What to do
Set down each line from the line holding "Passo di Cento Croci | CAP: 0.17 -> 0.15" to the last line of the entries below, exactly, with both ends included and without pictures.

Collected data entries

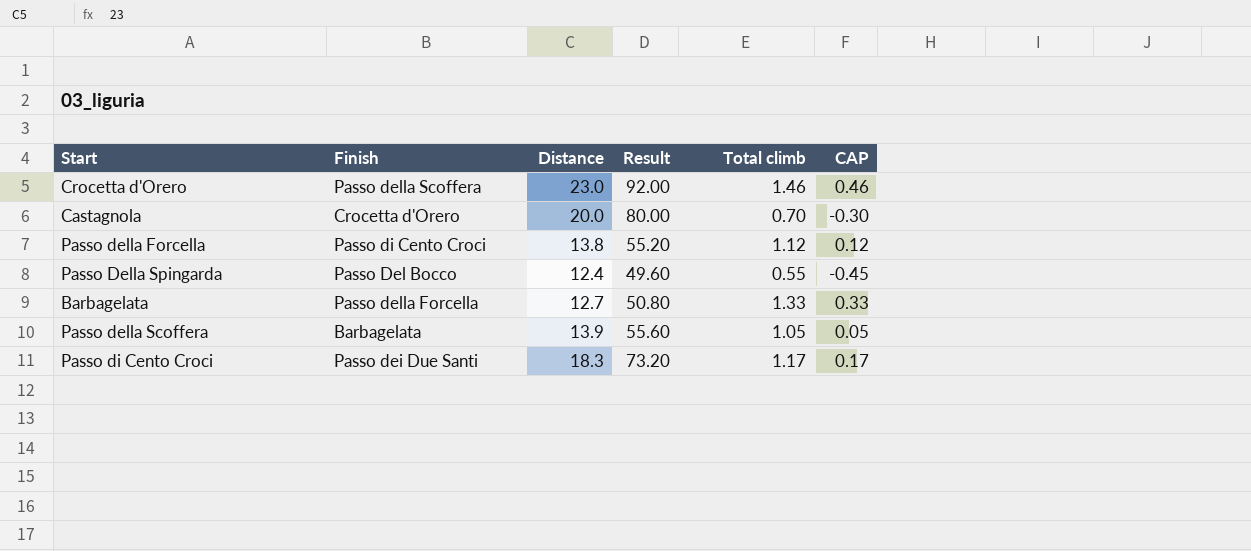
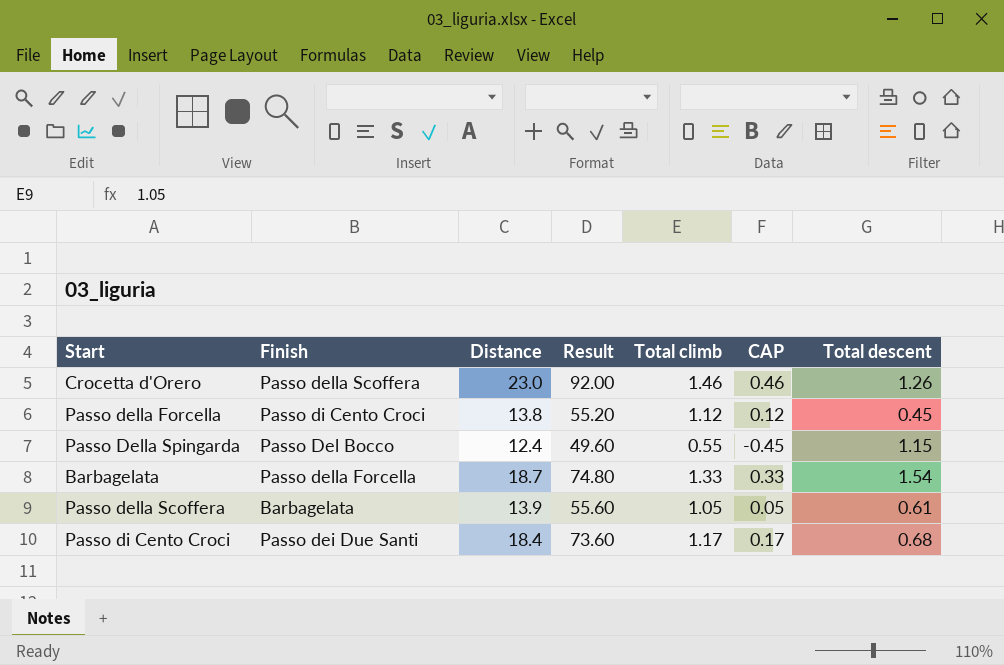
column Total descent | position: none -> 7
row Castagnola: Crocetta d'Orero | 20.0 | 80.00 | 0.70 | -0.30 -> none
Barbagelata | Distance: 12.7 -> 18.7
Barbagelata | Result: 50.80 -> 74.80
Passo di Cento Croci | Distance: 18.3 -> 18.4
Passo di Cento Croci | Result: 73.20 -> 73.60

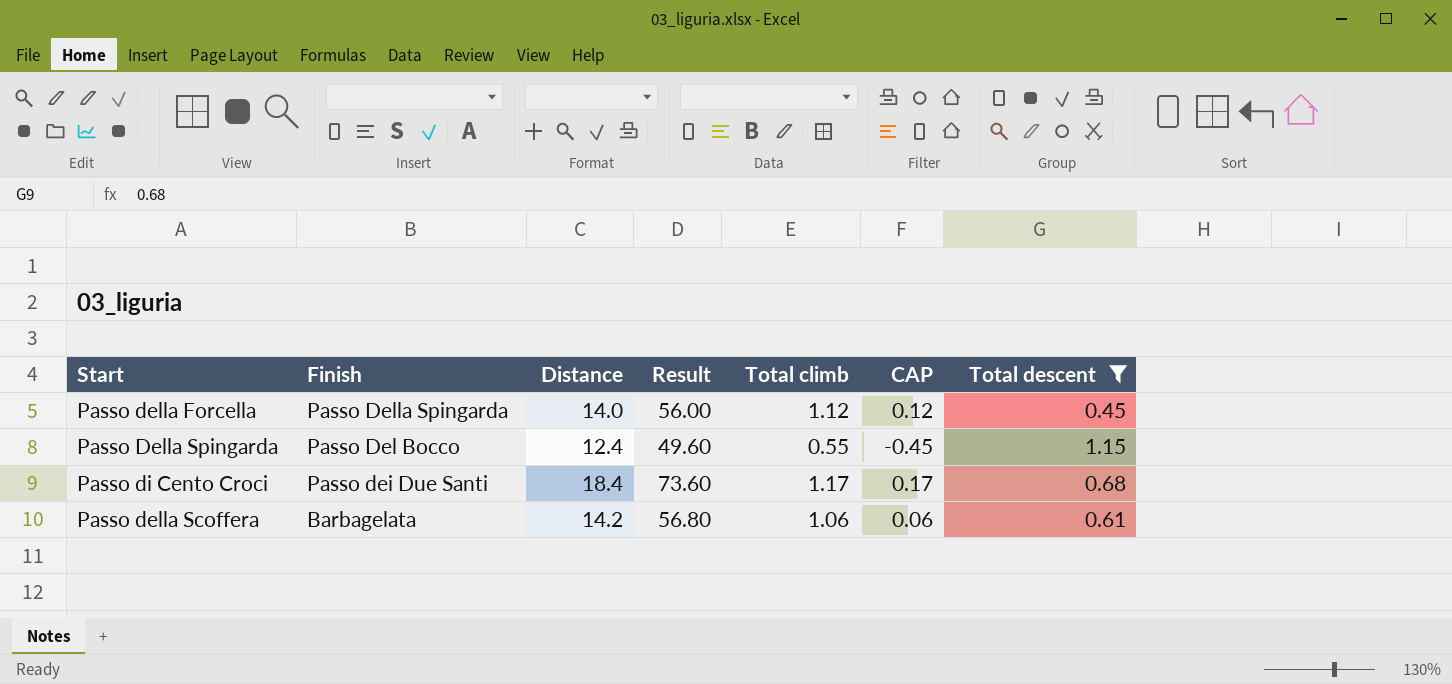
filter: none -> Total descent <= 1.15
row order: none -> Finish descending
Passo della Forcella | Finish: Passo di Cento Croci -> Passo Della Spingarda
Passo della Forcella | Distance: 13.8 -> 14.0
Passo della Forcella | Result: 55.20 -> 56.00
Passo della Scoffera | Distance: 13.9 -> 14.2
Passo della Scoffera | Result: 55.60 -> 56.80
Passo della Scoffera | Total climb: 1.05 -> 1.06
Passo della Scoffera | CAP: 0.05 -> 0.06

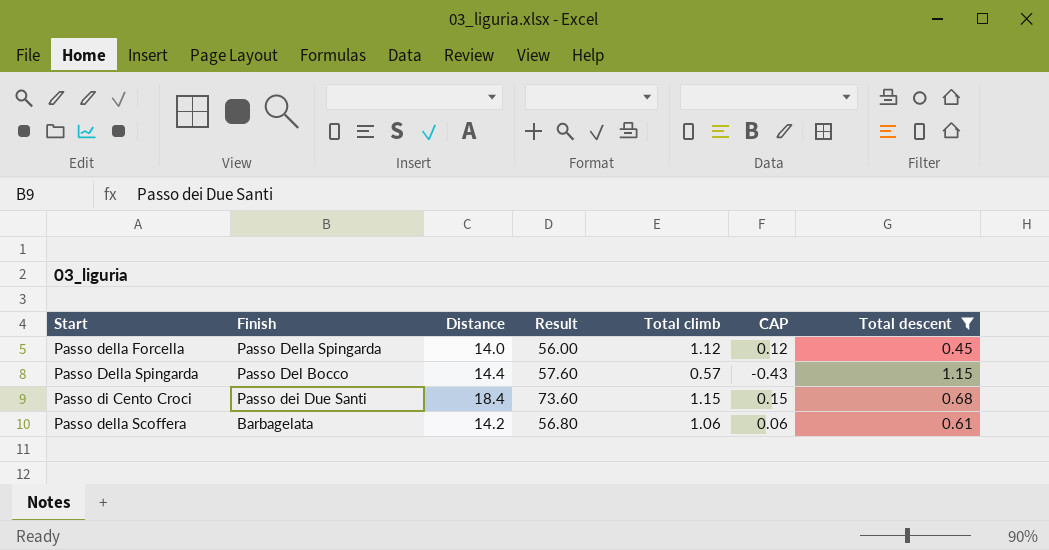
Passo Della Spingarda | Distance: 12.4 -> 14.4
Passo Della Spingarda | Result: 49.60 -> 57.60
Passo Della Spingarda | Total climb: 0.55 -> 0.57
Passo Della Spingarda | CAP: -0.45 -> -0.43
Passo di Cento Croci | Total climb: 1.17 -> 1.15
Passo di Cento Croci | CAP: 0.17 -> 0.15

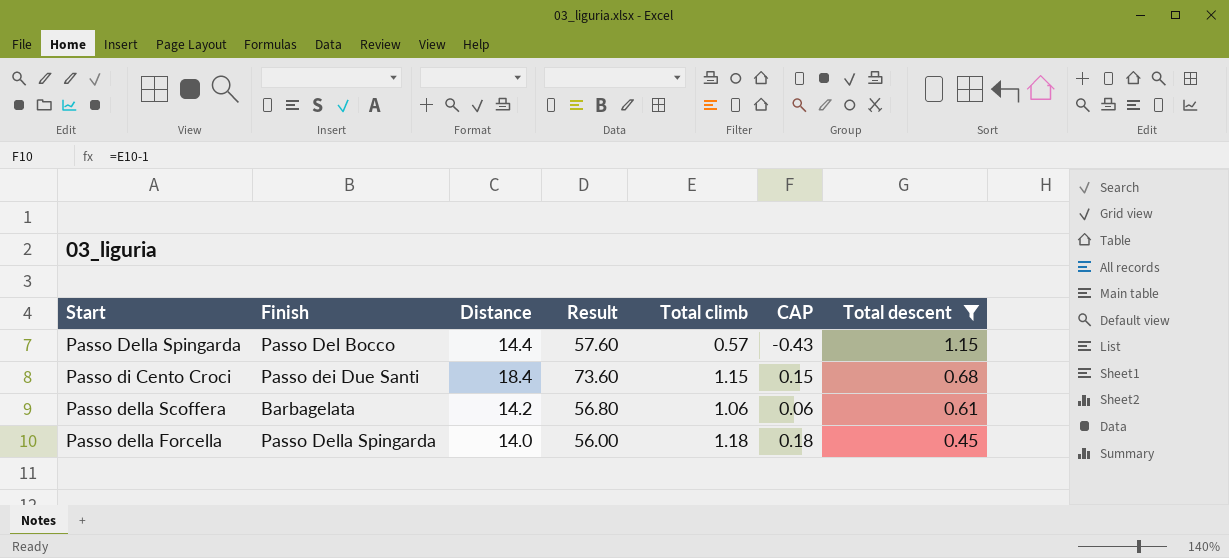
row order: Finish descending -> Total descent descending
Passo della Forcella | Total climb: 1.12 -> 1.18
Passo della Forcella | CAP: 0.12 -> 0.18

The completed task
Passo di Cento Croci | CAP: 0.17 -> 0.15

row order: Finish descending -> Total descent descending
Passo della Forcella | Total climb: 1.12 -> 1.18
Passo della Forcella | CAP: 0.12 -> 0.18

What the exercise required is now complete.